DETTE ET DEVELOPPEMENT

UNE AUMONE(1)



Juste 25 milliards de dollars. C'est le montant de l'aide d'urgence évaluée par le Fonds monétaire international (FMI) pour secourir vingt-deux pays à bas revenus, la plupart africains, sinistrés par le tsunami financier qui s'est abattu sur la planète. Vingt-cinq milliards de dollars - soit 19,8 milliards d'euros, un peu plus que les 13,9 milliards d'euros de bénéfices de Total en 2008 -, c'est la moitié de l'argent détourné par Madoff, la moitié de l'aide promise chaque année par le G7 des pays riches, jamais honorée depuis 2005, c'est 3,2 % du plan de relance de 787 milliards de dollars de Barack Obama. Autant dire une goutte d'eau. Une aumône.

Avec la mondialisation, le vent de folie qui embrase le monde accentue l'injustice. Les pays riches paient au prix fort les effets de la crise des subprimes. En Afrique, on est à des années - lumière des subprimes, mais la chute de la demande de matières premières provoque une alarmante baisse de la croissance. Le continent africain a connu, en 2008, une croissance de 5,4 %. Cette année, elle ne devrait pas dépasser 3 %. Or le taux de pauvreté augmente au rythme de deux points quand la croissance du PIB (produit intérieur brut) recule d'un point.

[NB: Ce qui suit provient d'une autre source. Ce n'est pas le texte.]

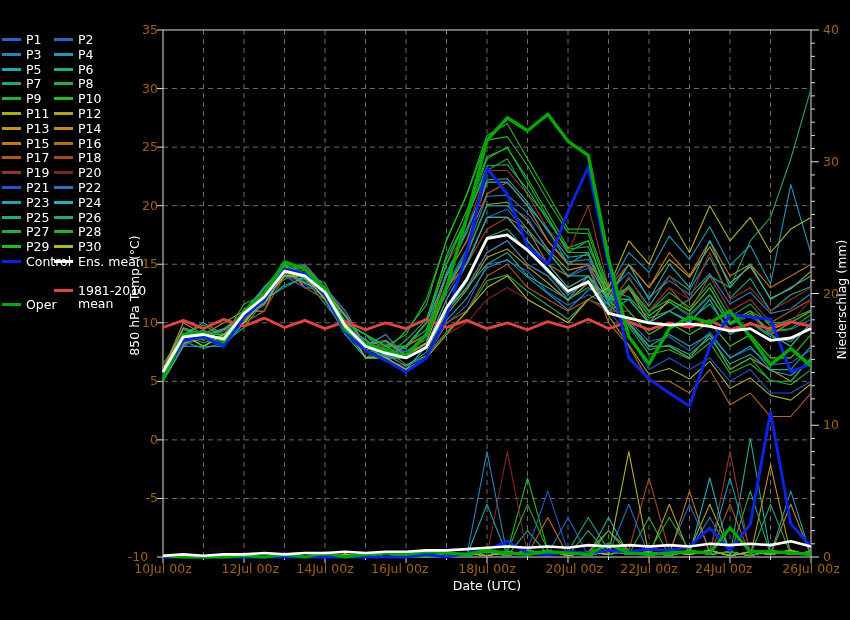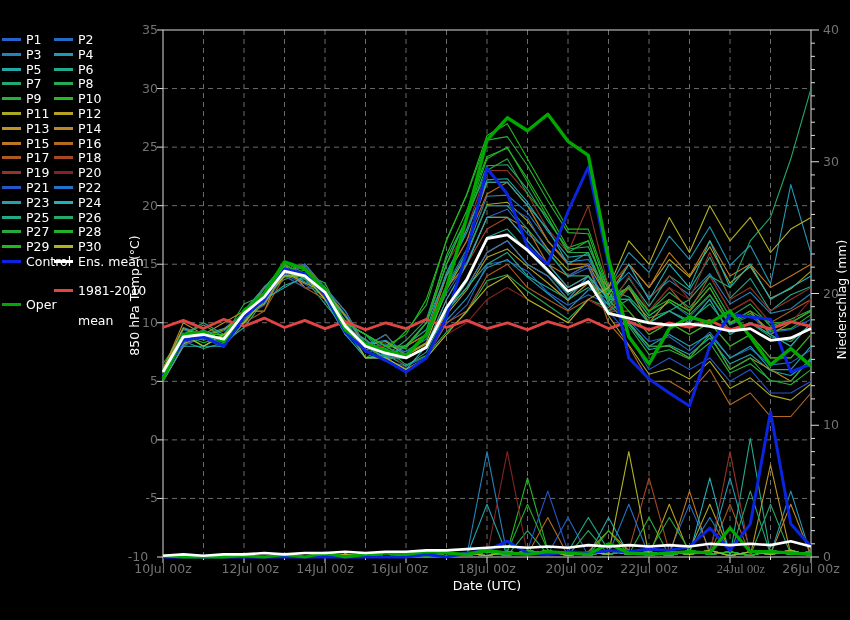"35" .ticklabel { color: #737373 -> #a16207 }
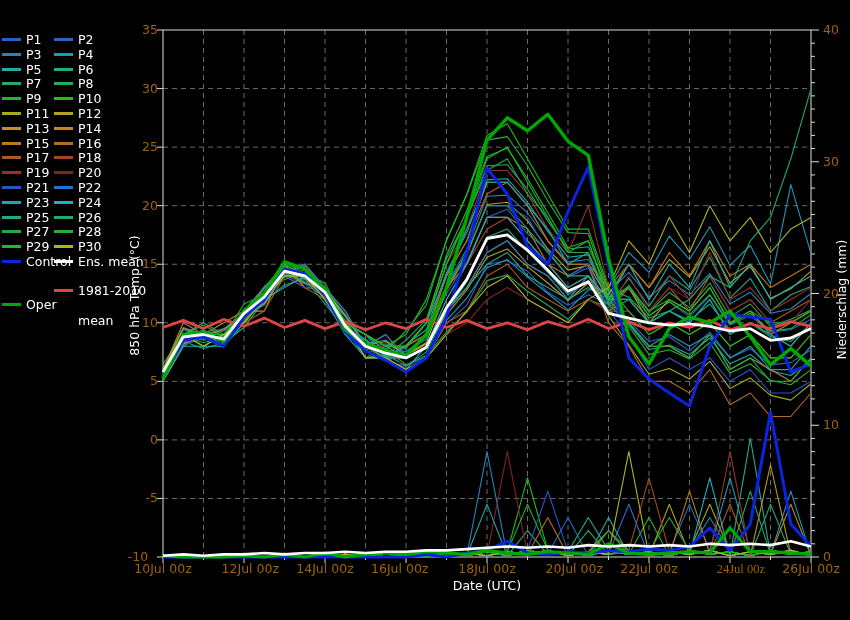"mean" span.legend-label { top: 30px -> 13px }
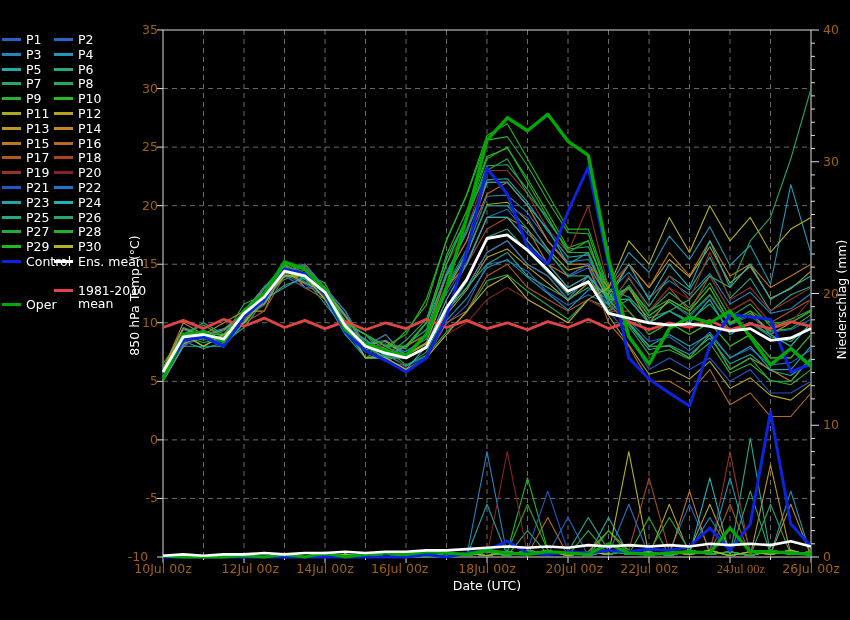"24Jul 00z" div.ticklabel { font-family: Liberation Serif, serif -> none; text-align: right -> left }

À Dar es-Salaam (Tanzanie), où se tient une conférence sur "les nouveaux défis pour la croissance en Afrique", Dominique Strauss-Kahn n'a pas eu de mots assez forts, mardi 10 mars, pour fustiger l'égoïsme des pays riches. "Alors que la communauté internationale trouve des centaines de milliards de dollars pour résoudre la crise, a dit le directeur général du FMI, je ne peux admettre l'incapacité à mobiliser des centaines de millions pour les pays à bas revenus." Au même moment, M. Obama insistait sur "la nécessité d'une coordination internationale" pour répondre à la menace que fait peser la crise sur les approvisionnements en nourriture des pays pauvres.

La "grande récession", selon la formule du FMI, va rendre les pauvres plus pauvres, accroître la détresse de l'Afrique subsaharienne, avec le cortège de troubles sociaux et politiques qu'elle générera. Si la récession est plus sévère que prévu, 48 pays seront en grande difficulté, ce qui nécessitera une aide de 138 milliards de dollars. Le FMI, mis en cause par le président tanzanien - "Qu'a-t-il donc fait de son rôle de gendarme ?" -, a le devoir d'inciter fortement les Etats-Unis, les pays européens et la communauté internationale à tenir leurs engagements et même à aller au-delà.

Le 2 avril à Londres, c'est la première question que le G20 devrait mettre à son ordre du jour. Il ne s'agit pas ici d'aumône, mais de justice.